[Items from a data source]
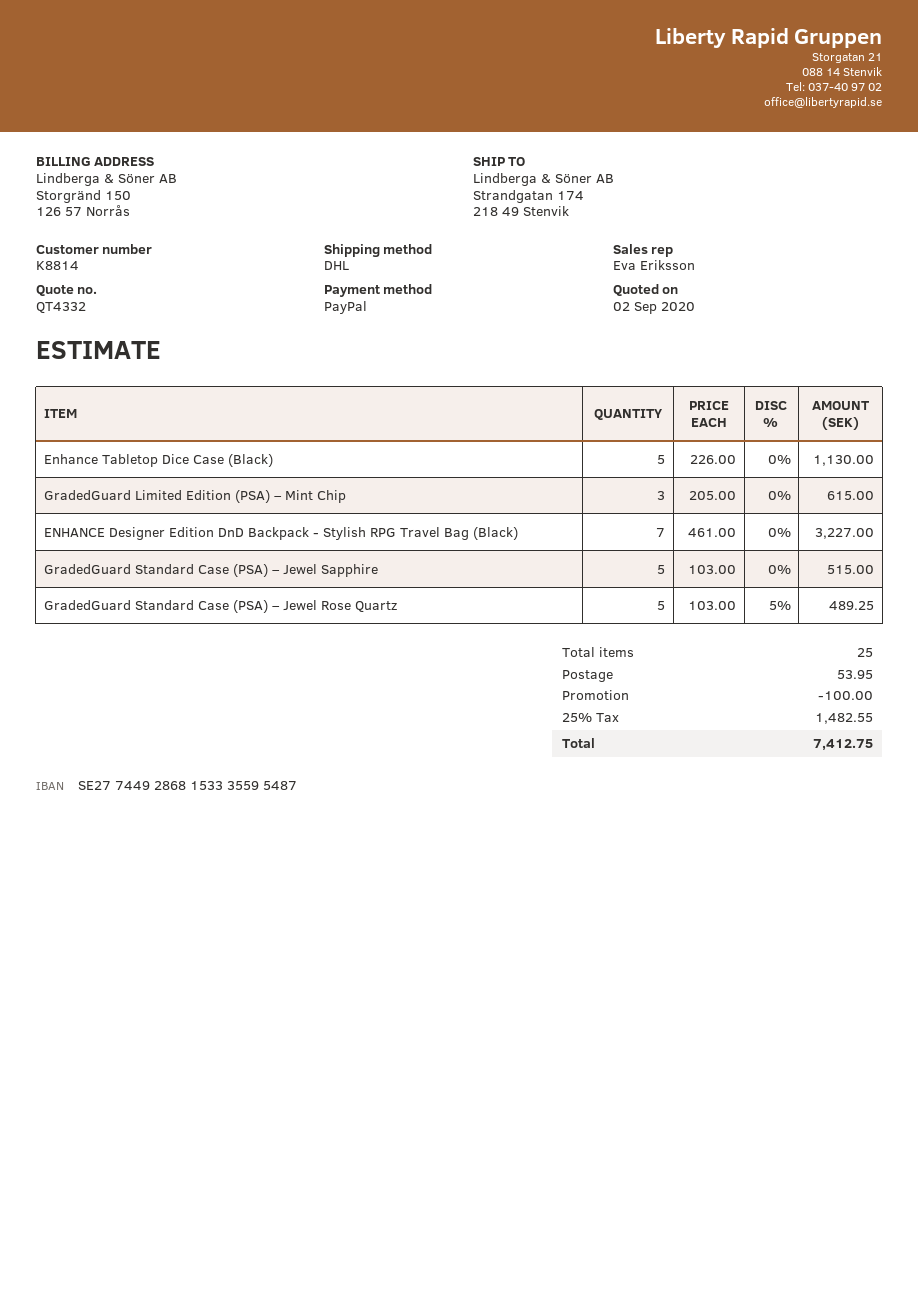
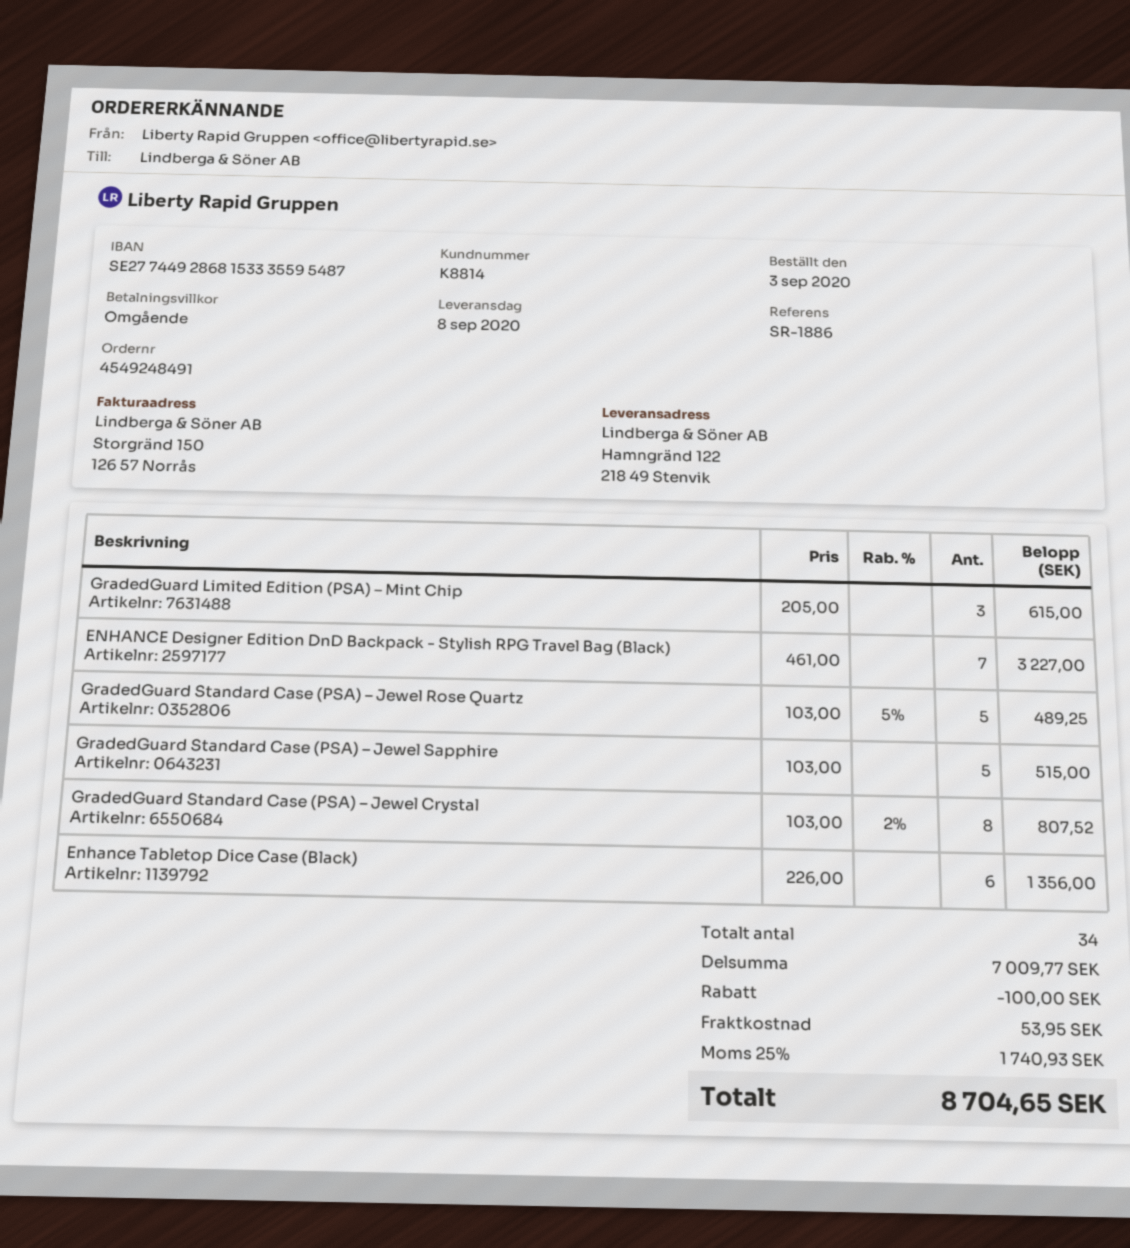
ship to: Strandgatan 174, 218 49 Stenvik -> Hamngränd 122, 218 49 Stenvik
Enhance Tabletop Dice Case (Black): 5 x 226.00 = 1130.00 -> 6 x 226.00 = 1356.00
GradedGuard Standard Case (PSA) – Jewel Crystal: none -> 8 x 103.00 - 2% = 807.52
total quantity: 25 -> 34
tax: 25% = 1482.55 -> 25% = 1740.93
total: 7412.75 -> 8704.65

▸ Task details
Go to the line holding "total quantity: 25 -> 34" in the entries above and return it, along with every line after it, exactly as written.

▸ Exercise response
total quantity: 25 -> 34
tax: 25% = 1482.55 -> 25% = 1740.93
total: 7412.75 -> 8704.65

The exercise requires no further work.